What size portable fridge do you need?

Large fridges mean greater capacity, but higher current draw, and they'll take up more space in your car. When choosing a fridge, measure the space inside your vehicle to make sure it will fit, including the additional height of any mounting hardware or slides. Also consider clearance for any vents and make sure you'll have enough room to open the lid.

Large fridges can also be heavy – with a whole family plus gear already onboard, a fully loaded fridge could push your car over its gross vehicle mass (GVM).

Sizes are listed in litres, but this can be hard to visualise so we've included a universally recognised unit of measure – cans of drink.

25L & under (27 cans)

Essentially a powered cooler, these compact fridges are suitable for keeping lunch cold in a work truck for you and your offsider. They're also a good option if you need to keep medicines refrigerated and close to hand.

35L (47 cans)

Ideal for a weekend away for two, or a whole week if you're flying solo.

40L (60 cans)

The most common or 'standard' size, 40L fridges are great for two or three people for a long weekend.

50L (72 cans)

Suitable for a whole week adventure for two, or a long weekend for a family.

60–65L (106 cans)

A good size fridge for a family of five, or providing sustenance for your sporting team. There's plenty of room to keep the team's half-time oranges on ice, but consider the space it takes up in your vehicle, and the weight.

80L+ (120 cans)

Plenty of space for a week away with a big group, but size and weight may be a serious consideration. You could be better off sharing the load between smaller fridges and separate vehicles.

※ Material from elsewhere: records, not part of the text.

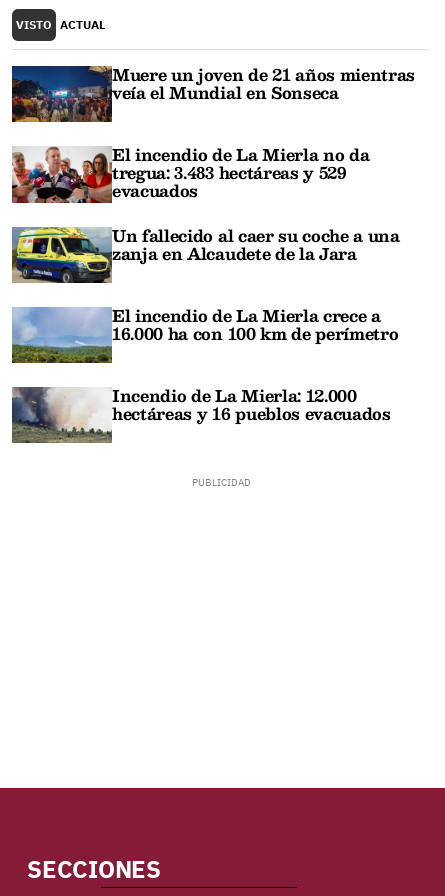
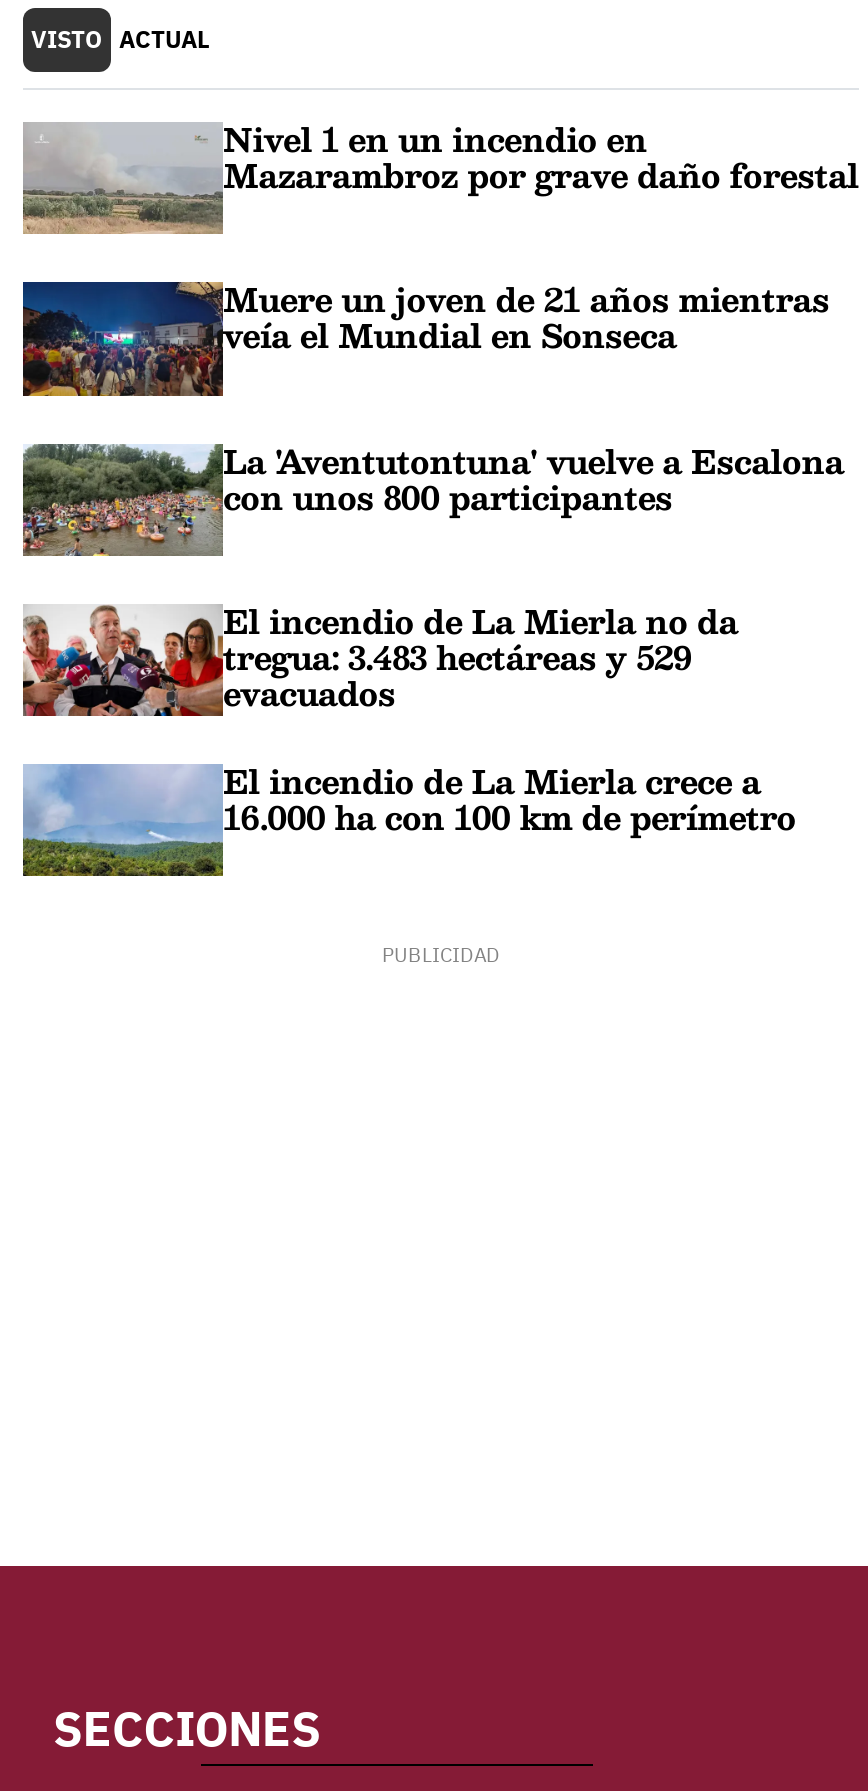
+ [image]
+ Nivel 1 en un incendio en
+ Mazarambroz por grave daño forestal

moved down: [image] | Muere un joven de 21 años mientras | veía el Mundial en Sonseca

+ [image]
+ La 'Aventutontuna' vuelve a Escalona
+ con unos 800 participantes

moved down: [image] | El incendio de La Mierla no da | tregua: 3.483 hectáreas y 529 | evacuados

- [image]
- Un fallecido al caer su coche a una
- zanja en Alcaudete de la Jara

moved down: [image] | El incendio de La Mierla crece a | 16.000 ha con 100 km de perímetro

- [image]
- Incendio de La Mierla: 12.000
- hectáreas y 16 pueblos evacuados
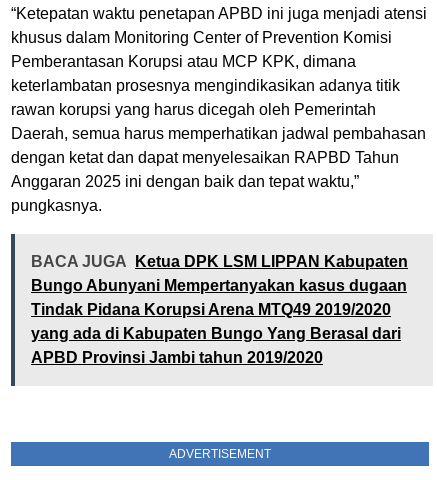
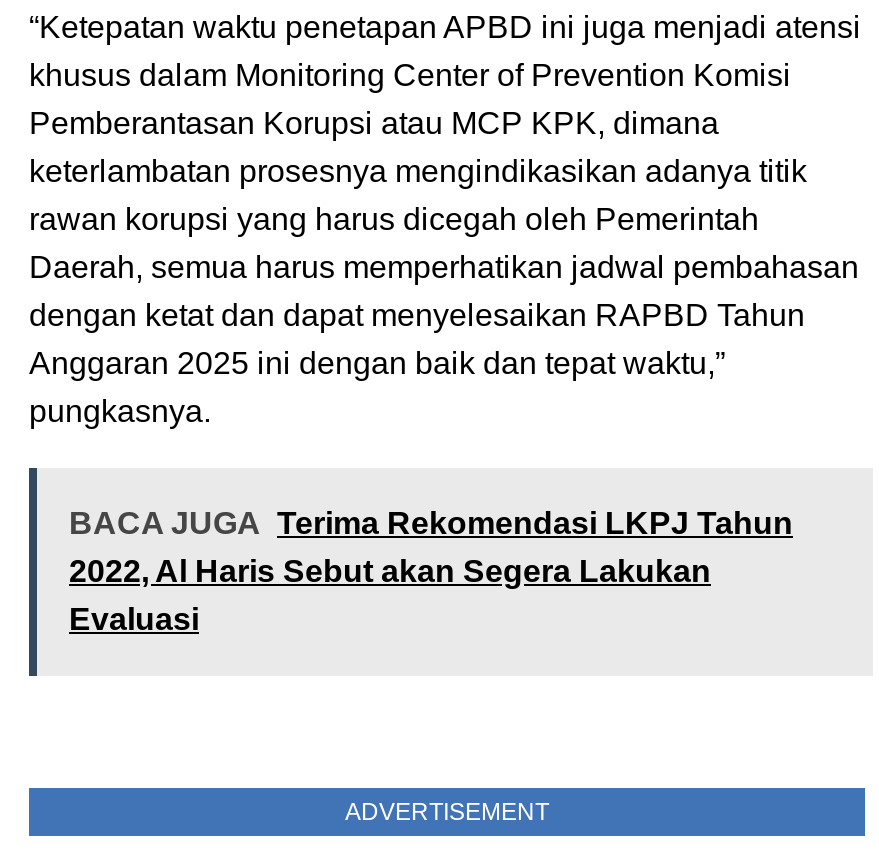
- BACA JUGA Ketua DPK LSM LIPPAN Kabupaten
- Bungo Abunyani Mempertanyakan kasus dugaan
- Tindak Pidana Korupsi Arena MTQ49 2019/2020
- yang ada di Kabupaten Bungo Yang Berasal dari
- APBD Provinsi Jambi tahun 2019/2020
+ BACA JUGA Terima Rekomendasi LKPJ Tahun
+ 2022, Al Haris Sebut akan Segera Lakukan
+ Evaluasi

Expansion inserts are also available for some fridges, clipping onto the top for additional capacity when you need it.

What types of camping fridges are there?

Two-way fridges run on 12-volt or mains electricity, while three-way fridges can run on either electricity or gas. So which is better?

Two-way (compressor) portable fridges

Two-way fridges use the same compressor technology as your home fridge, though they're designed to run on your car or truck's 12- or 24-volt battery as well as mains electricity. They're best for most applications because they're designed to run off your car's electrical system without drawing too much current, but can be switched to 240 volts in powered campground sites or in your home.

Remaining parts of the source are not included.